You must go out and face the world, it's time to be abused
Just go out and go to school, ignore the holes in your shoes!

The pain was real, it hurt so much, I cried each night in bed
And when I asked why we lived like this, mom screamed, "I should be dead!"
Oh boy, I thought, mom hates this life, and only wants to die
I wonder why the neighbors laugh whenever we walk by?

My little heart grew callouses, it was hurt and beat so much
And now you expect my calloused heart to feel Jesus' gentle touch?
All the years I've spent in the world, were only to survive
And now you tell me Jesus loves me, and surely will provide!

I listen to the words you say, I want them to be true
So I open up my calloused heart, to let this love get through
Tender areas are now exposed, the pain is real again
And there you sit, smiling and saying, "Jesus is your friend!"
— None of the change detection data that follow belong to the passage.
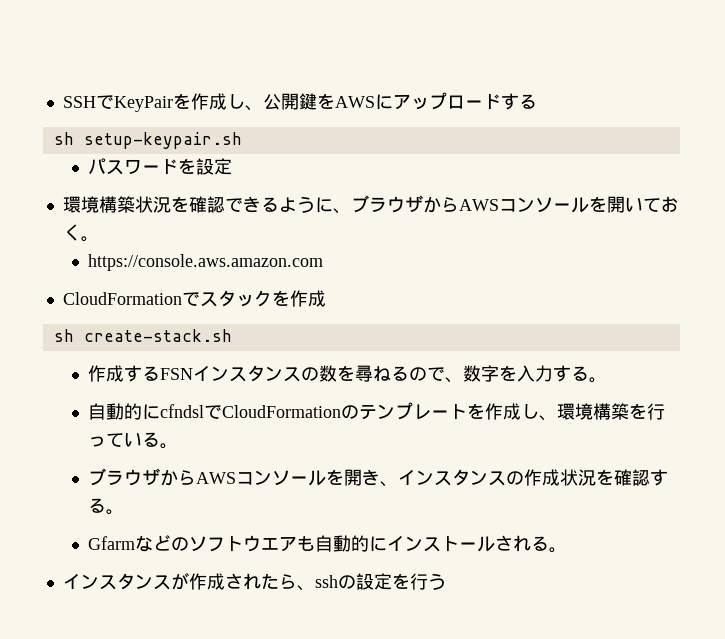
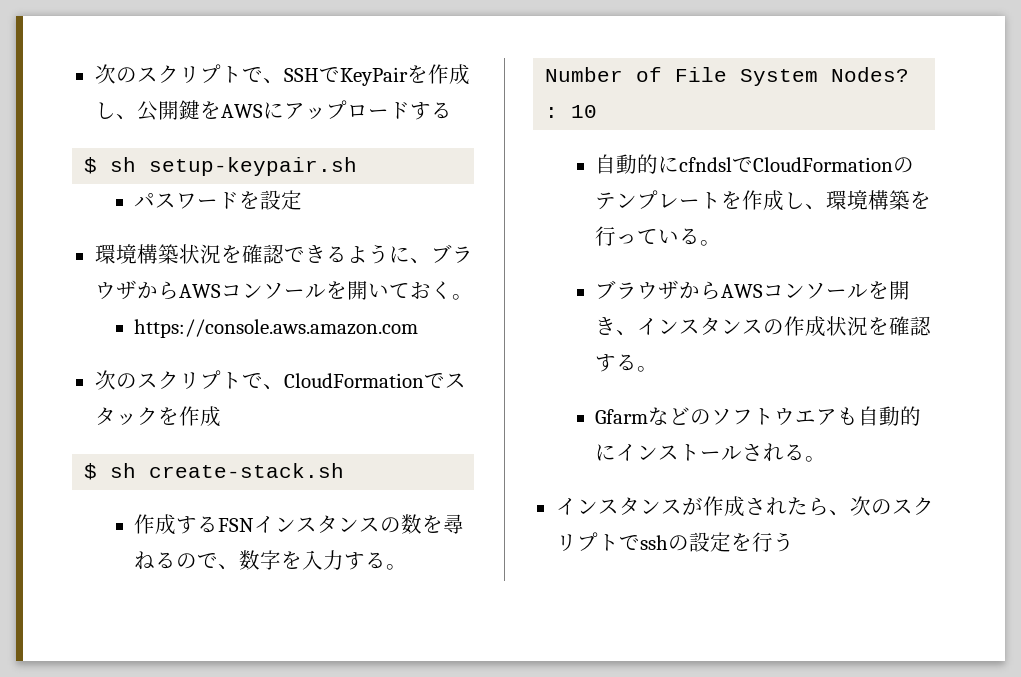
(62, 102) none -> [94,64,284,84] 次のスクリプトで、
(537, 101) none -> [84,157,98,174] $
(324, 262) none -> [94,370,284,390] 次のスクリプトで、
(326, 298) none -> [84,463,98,480] $
(608, 380) none -> [545,67,910,86] [545,105,598,118] // Number of File System Nodes? : 10
(315, 588) none -> [849,496,934,516] [555,532,640,551] 次のスクリプトで

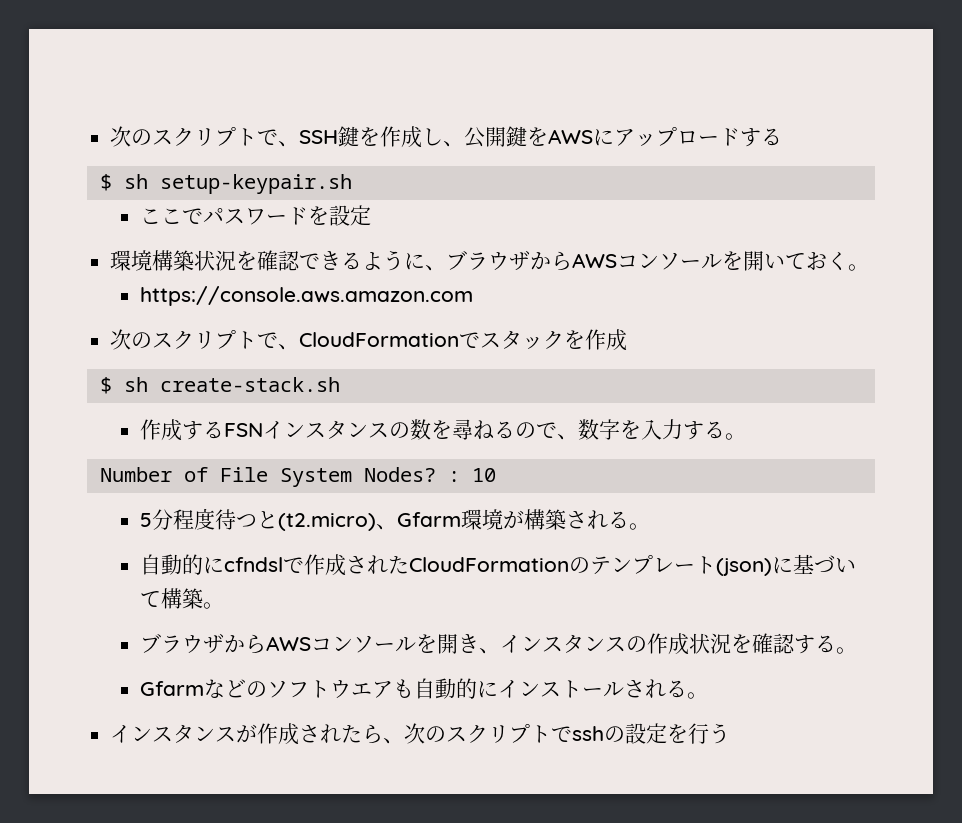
[318,67,408,86] でKeyPair -> [338,126,360,147] 鍵
(358, 166) none -> [139,208,203,224] ここで
(598, 111) none -> [139,508,650,531] // 5分程度待つと(t2.micro)、Gfarm環境が構築される。
(754, 164) none -> [303,554,409,576] 作成された
[721,190,932,211] [595,226,701,246] を作成し、環境構築を行っている -> [715,554,856,576] [139,588,203,609] (json)に基づいて構築

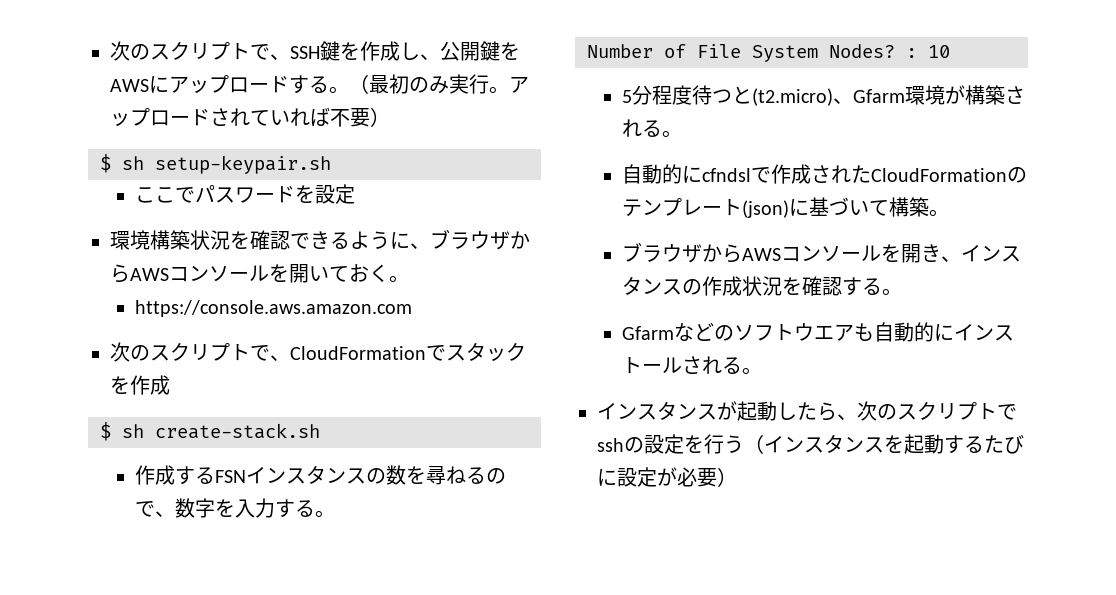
(783, 137) none -> [329,74,529,94] [110,107,390,127] 。（最初のみ実行。アップロードされていれば不要）
[257,723,342,745] 作成され -> [737,401,797,421] 起動し
(731, 733) none -> [744,434,1024,454] [597,467,737,487] （インスタンスを起動するたびに設定が必要）

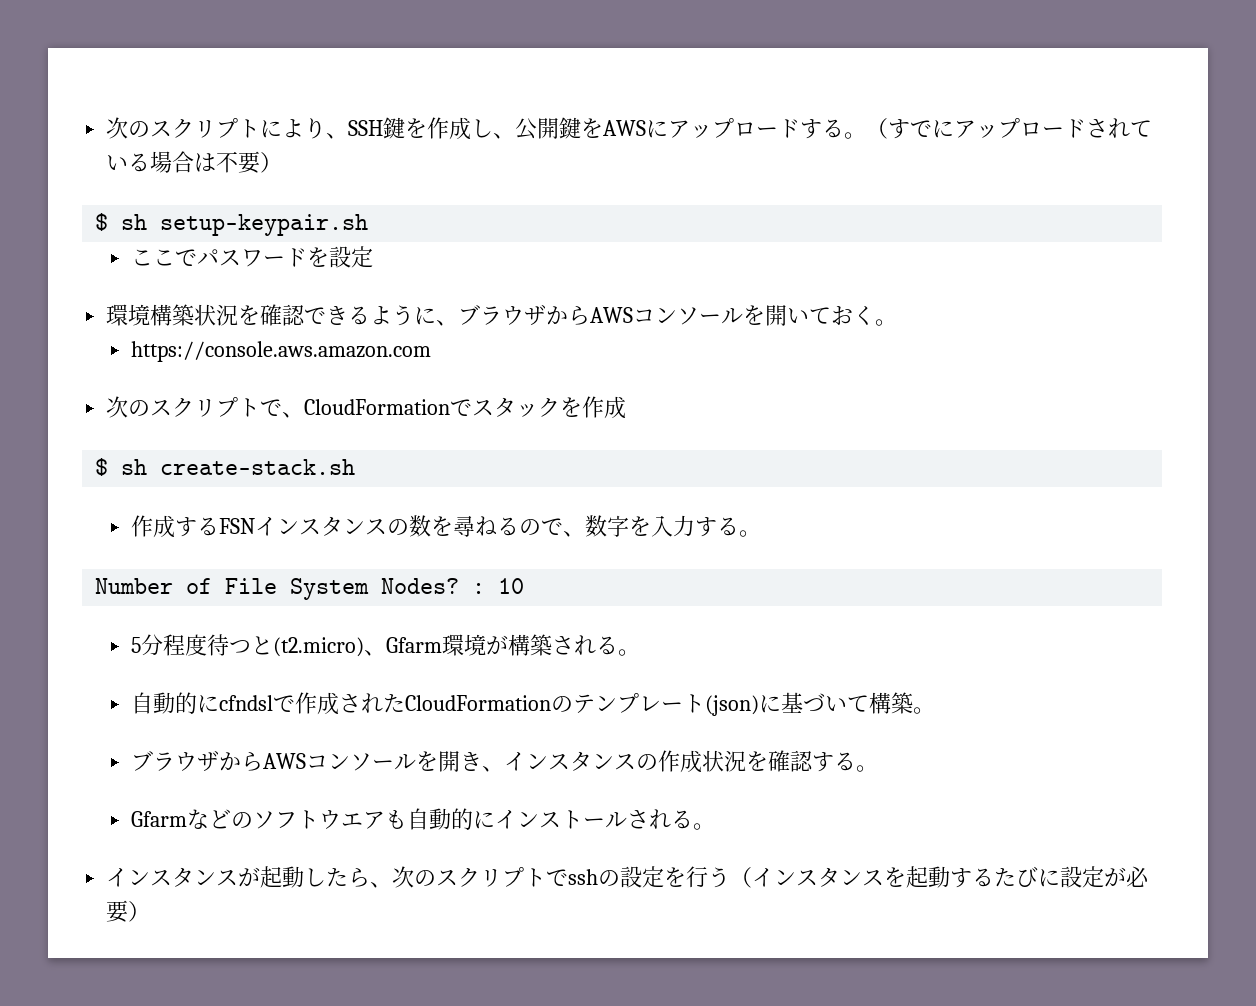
[110,41,270,61] 次のスクリプトで -> [106,117,327,139] 次のスクリプトにより
[369,74,509,94] 最初のみ実行。 -> [888,119,955,139] すでに
[290,107,330,127] れば -> [128,151,217,173] る場合は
My heart cries out, "Don't trust this man, he's just like all the rest!"
I tell my heart, "Please don't worry, I'll only do what's best!"
My heart rebels and screams at me, "It hurts, it hurts, you fool!"
"Don't you see what he has in his hand, it's some kind of brand new tool!"

My heart retreats to heal it's wounds, it hides back in it's box
It's taken with it all the keys, now I'll have to pick the locks
The last one clicks, the top comes up, my heart looks up in fear
"Please, please, just go away, and let me stay in here!"

I grab my heart, and pull it out, my hands are wet with tears
My heart is not believing it'll be different than other years
I tell my heart, "We must have faith, that's what they say to me!"
My heart gets mad and screams and shouts, "Show me something I can see!"

My heart is very slippery, and quite hard to hold onto
The tears are rolling form it's cheeks, "What are you trying to do?"
So once again, I take the time, I try and try to explain
"Be patient, be patient my wounded heart, you'll learn not to feel the pain!"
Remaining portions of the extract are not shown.